Three days later, he received a photo from an international news outlet of Yarden, bloodied but alive.
No reliable data
On Nov. 24, when Hamas began releasing women and children in exchange for terrorists as part of a weeklong ceasefire with Israel, Bibas hoped every day to get a message informing him that Shiri, Kfir and Ariel were part of the 105 hostages returned to Israel. They were not.
On Nov. 29, the IDF announced it was investigating Hamas claims that Shiri, Ariel and Kfir were dead.
“All that was shown to us was from the day of their kidnapping. All we know since then is that Hamas claimed they no longer are alive and that’s why they weren’t freed. The army told us there is no reliable data,” Bibas said.
On Nov. 30, Hamas shared footage of Yarden after telling him that his family had been killed.

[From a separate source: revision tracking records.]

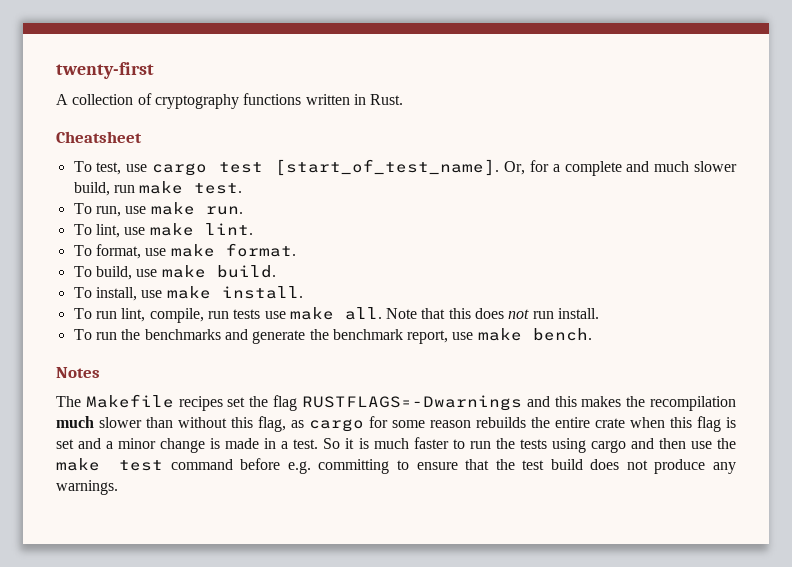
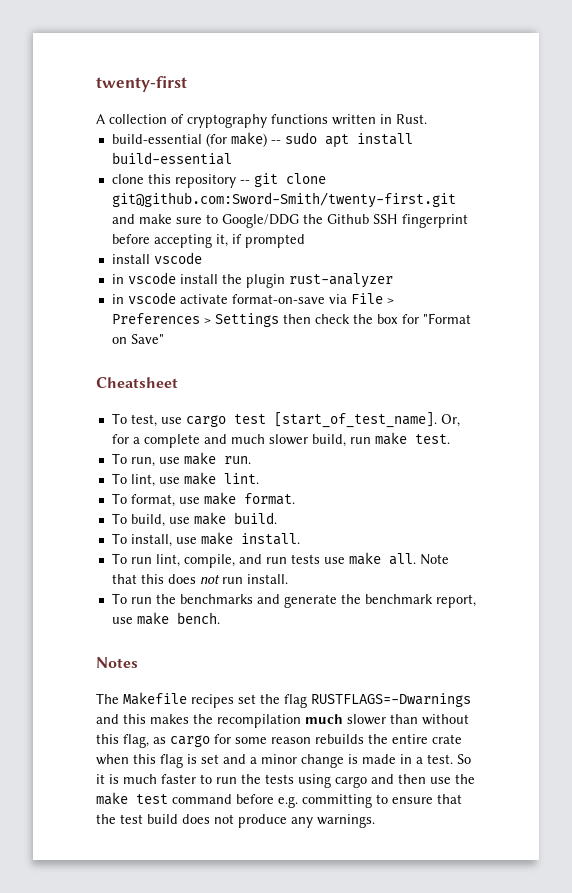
(404, 99) none -> [111,132,413,148] [111,152,232,165] [111,173,326,188] [111,192,456,208] [111,214,468,228] [111,234,305,248] [111,252,202,264] [111,272,393,288] [111,292,394,304] [111,313,471,327] [111,334,164,344] // build-essential (for make) -- sudo apt install build-essential // clone this repository -- git clone git@github.com:Sword-Smith/twenty-first.git and make sure to Google/DDG the Github SSH fingerprint before accepting it, if prompted // install vscode // in vscode install the plugin rust-analyzer // in vscode activate format-on-save via File > Preferences > Settings then check the box for "Format on Save"
(204, 315) none -> [238,554,262,564] and

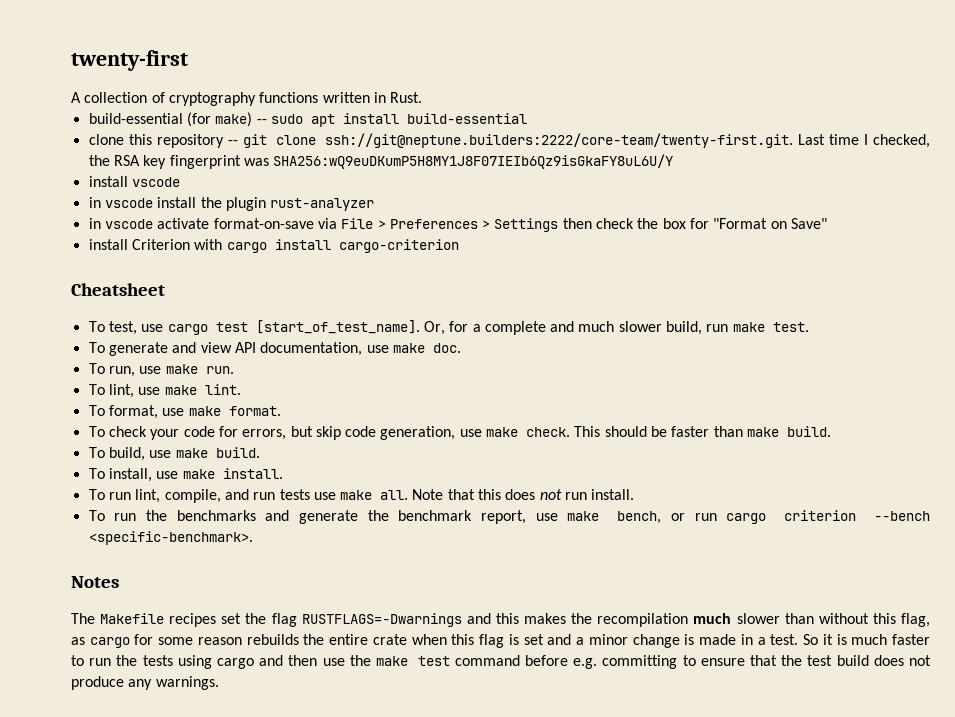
[111,192,456,208] [111,214,468,228] [111,234,305,248] git@github.com:Sword-Smith/twenty-first.git and make sure to Google/DDG the Github SSH fingerprint before accepting it, if prompted -> [325,133,930,148] [88,154,674,169] ssh://git@neptune.builders:2222/core-team/twenty-first.git. Last time I checked, the RSA key fingerprint was SHA256:wQ9euDKumP5H8MY1J8F07IEIb6Qz9isGkaFY8uL6U/Y
(164, 339) none -> [88,239,459,253] // install Criterion with cargo install cargo-criterion
(450, 439) none -> [88,342,461,356] // To generate and view API documentation, use make doc.
(295, 499) none -> [88,426,832,440] // To check your code for errors, but skip code generation, use make check. This should be faster than make build.
[176,612,220,624] bench. -> [617,510,930,524] [88,531,253,545] bench, or run cargo criterion --bench <specific-benchmark>.

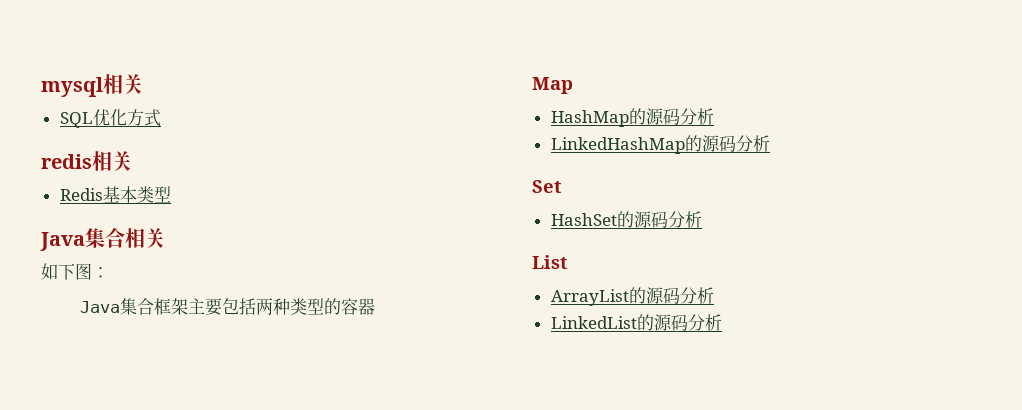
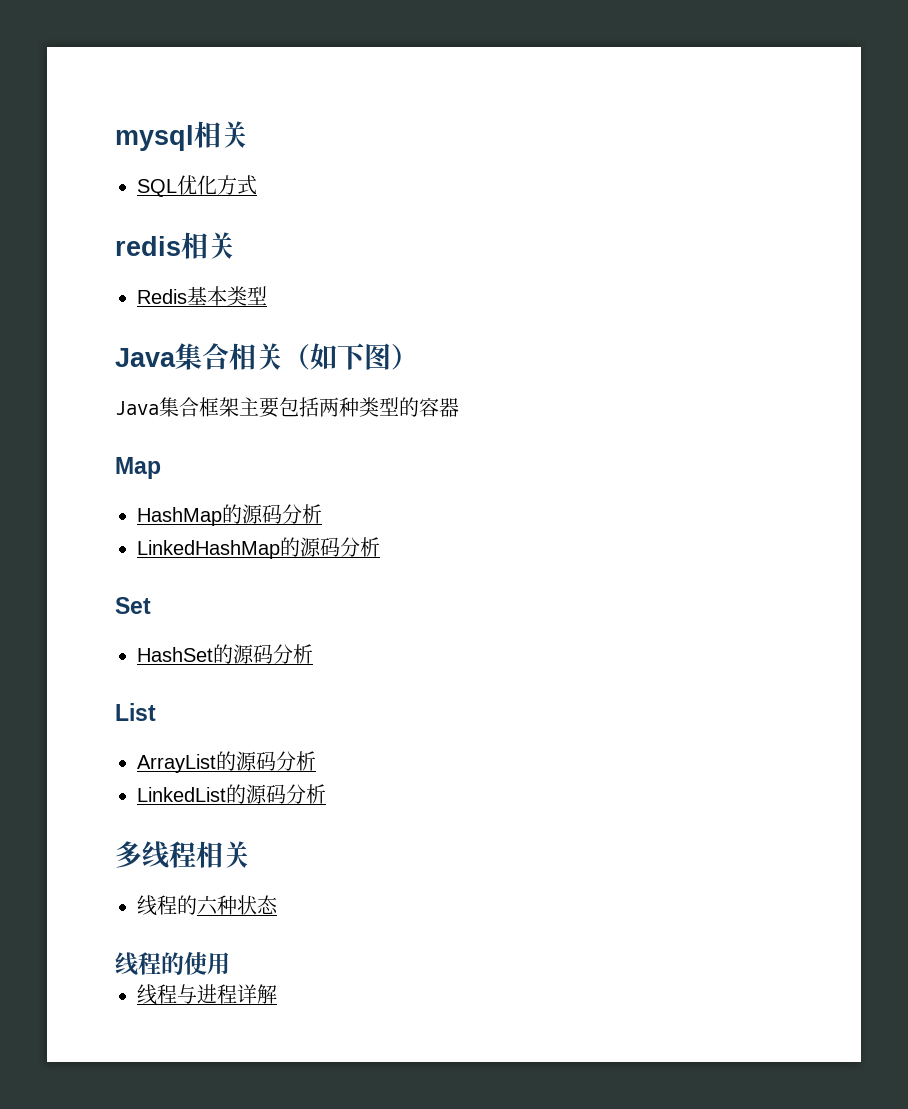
[41,263,109,280] // 如下图： -> [283,343,418,370] （如下图）
(722, 322) none -> [115,841,250,869] [137,895,278,916] [115,952,230,976] [137,984,277,1005] // 多线程相关 // 线程的六种状态 // 线程的使用 // 线程与进程详解

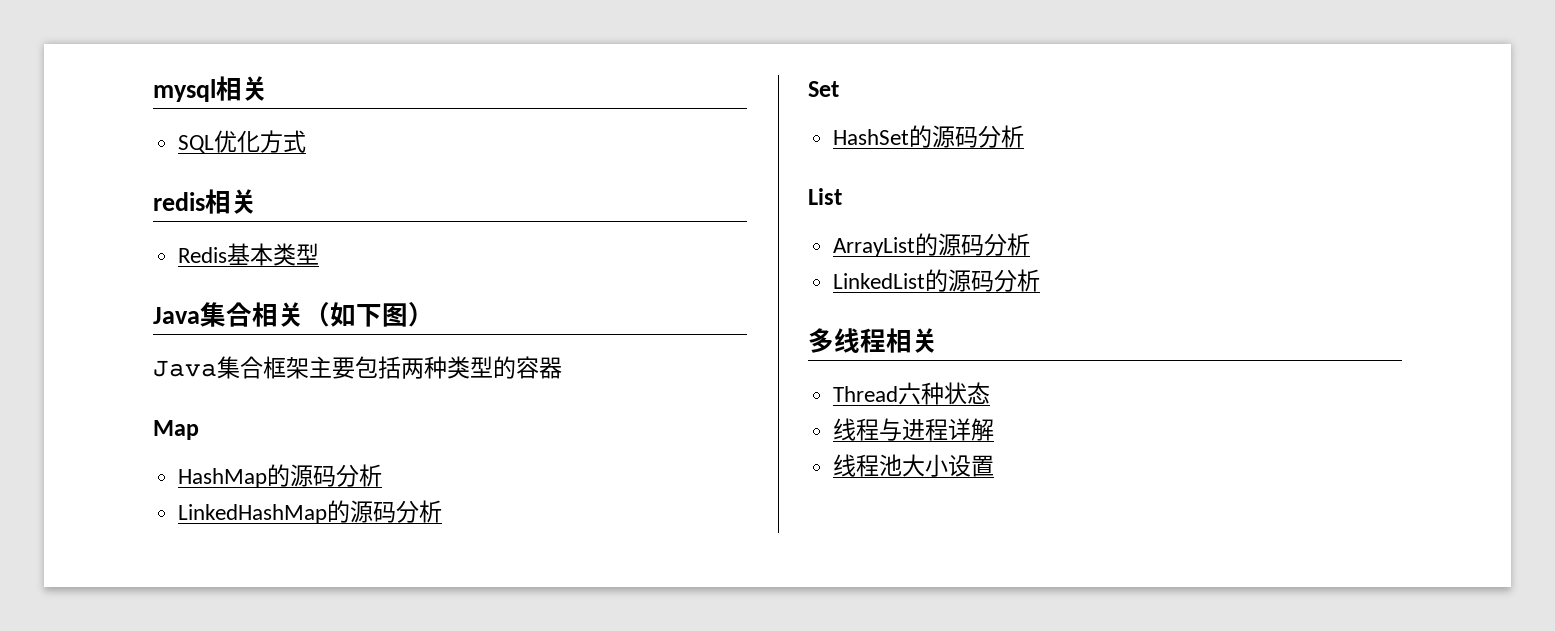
[137,895,197,916] 线程的 -> [833,386,899,402] Thread
[115,952,230,976] // 线程的使用 -> (991, 393) none
(277, 994) none -> [833,454,995,477] // 线程池大小设置

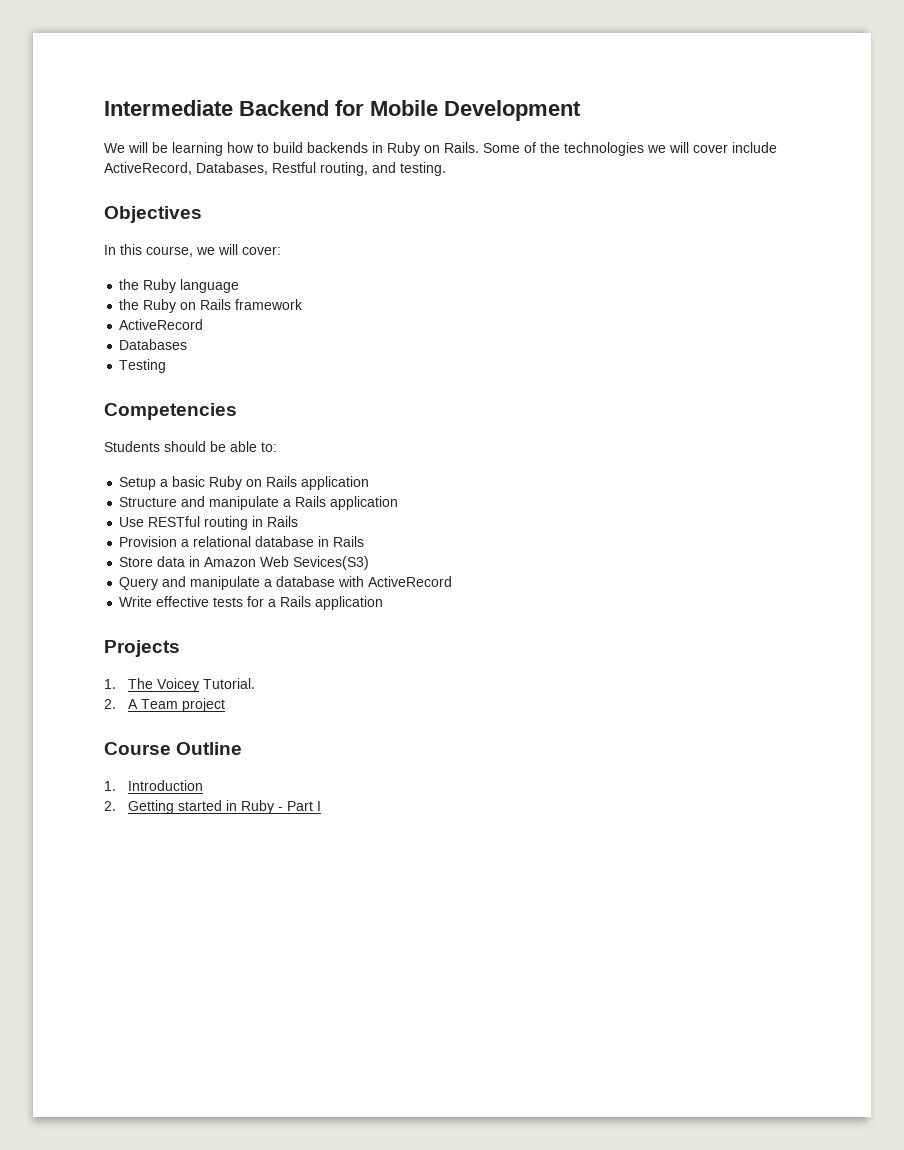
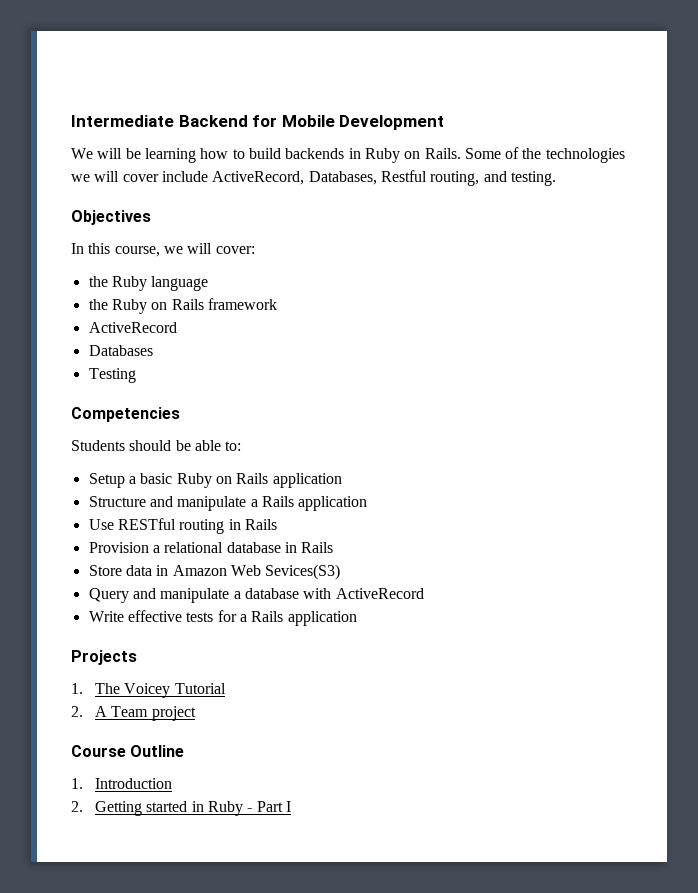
[202,678,255,689] Tutorial. -> [174,683,226,694] Tutorial

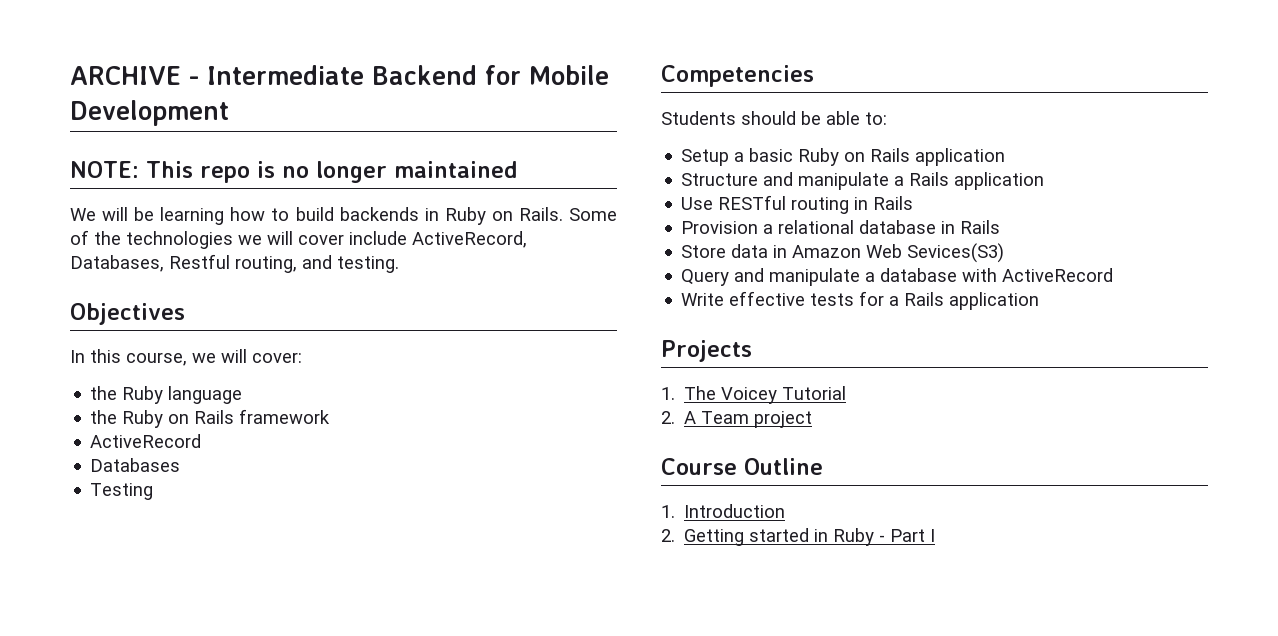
(71, 121) none -> [70,66,199,85] ARCHIVE -
(445, 122) none -> [70,161,517,183] // NOTE: This repo is no longer maintained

“Until the video where they told him that Shiri and the kids were dead, he did not even know they had been kidnapped,” the grandfather said.
“I only heard what he said in the clip. I watched a very small part, but I couldn’t watch it all. I just saw him crying at the beginning and I couldn’t continue. I also couldn’t watch the images of the brutal lynching of Yarden where we see all of them hitting him and he is bleeding, I can’t imagine what he is going through,” Bibas said ruefully.
Last month, Bibas joined Prime Minister Benjamin Netanyahu who addressed the U.S. Congress and met with U.S. President Joe Biden, Vice President Kamala Harris, and former president and Republican 2024 presidential nominee Donald Trump.
“I brought with me the photo of Ariel, holding the drawing in which he asked his kindergarten teacher to write for him, ‘I fly and I save people who are stuck in a pit.’ I did not have a frame at first, I made a really nice one and asked Netanyahu to give it to President Biden, and he did. He also gave it to Trump,” Bibas said.
“I hope they will look at the picture and will push for a deal to be made. It was important for me that they have it,” he continued.
Relating to the killing of Hamas terror chief Ismail Haniyeh in Tehran on Wednesday, Bibas acknowledged that it’s hard to know what impact such a development could have on hostage negotiations.
“Before the assassination, I had a good feeling that the talks were going in the right direction, but now, I don’t know,” he said. “I hope it will have a positive impact and that somehow this will put pressure on Hamas to understand that they have nowhere to go on” with the war.